For New Zealand forward Tamaiti Williams, a visit to a First World War cemetery ahead of the Rugby World Cup in France provided an unexpected and emotional link to his family heritage.
The squad visited the official New Zealand military cemetery at Longueval, known as Caterpillar Valley, outside Arras. They also went into the tunnels dug by the soldiers.
"It's been pretty overwhelming," said Williams. "I found out my great, great grandfather served in those tunnels. That was a pretty special moment for my family."
Williams said he had posted about the visit on social media.
"My grandmother got my auntie to text me and send a few pictures. It was pretty cool to be down there where he was."

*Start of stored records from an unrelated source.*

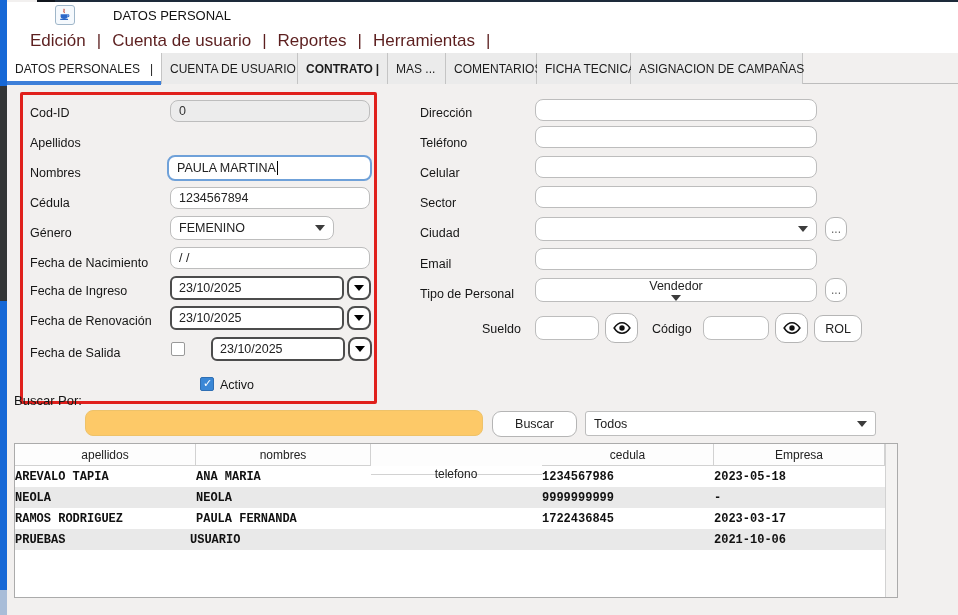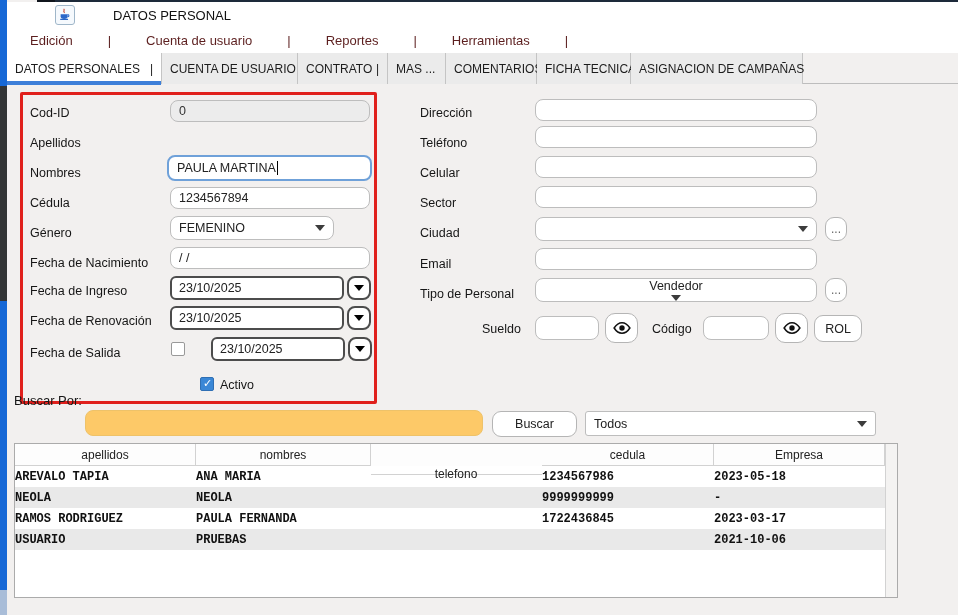"Edición" .menubar { font-size: 13px -> 17px; gap: 35px -> 11px }
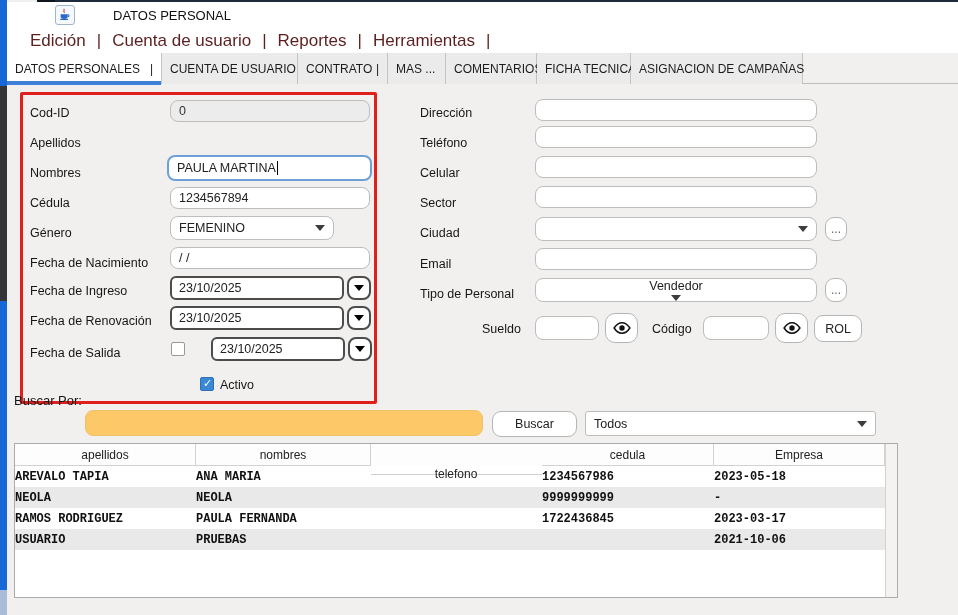"CONTRATO" .t3 { font-weight: none -> bold }
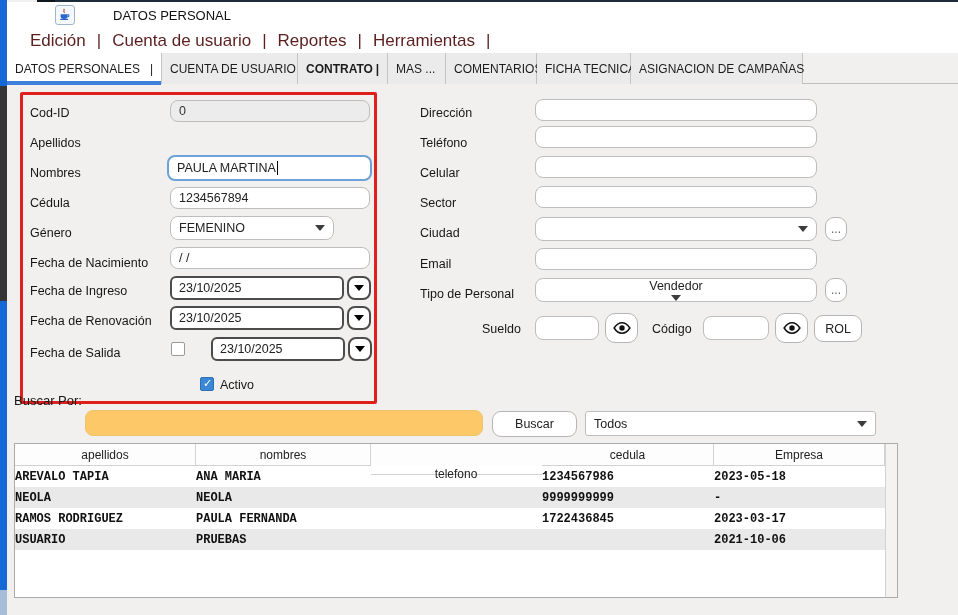"USUARIO" div.tcell { order: before "PRUEBAS" -> after "PRUEBAS" }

"Down there, you feel how hard it must have been."
"When I got back to my room, I had a little tear with my mum. It came out of nowhere."
"No one in my family's been to France and for me to see with my own eyes where he was was special."
"I'm from a small place in New Zealand and for my great, great grandfather to do that, this far across the world, it gives me a good image of who I am and where I come from."
The 23-year-old, who is from Whangarei north of Auckland, made his All Blacks debut against South Africa in July.
"To know you have men in the team who have ancestors who were involved in such a special, devastating, tough place to be, it really gives you a connection to France," said hooker Codie Taylor.
"What they did was so much bigger than rugby, but they went for their nation to do something. We're on the same mission in sport and in rugby."
At Longueval, the All Blacks laid a wreath for Bobby Black, a former New Zealand rugby international, who died in the Battle of the Somme.
They also performed a haka, but Taylor, who like Williams has played for the Maori All Blacks, said it was different from a game-day challenge.
"That one was more around the connection in our heart and our soul....as Maori connecting back to those men that are laid there at rest and the men that are still missing with their names on the wall. It was a chance to honour them and for us the haka is one way we do that and pay our respect to the men who fought and the All Black on the wall."
"The haka when we're in Stade de France is all about battle and connecting us as a team the buzz is a little different you're giving your all because you're about to go to war."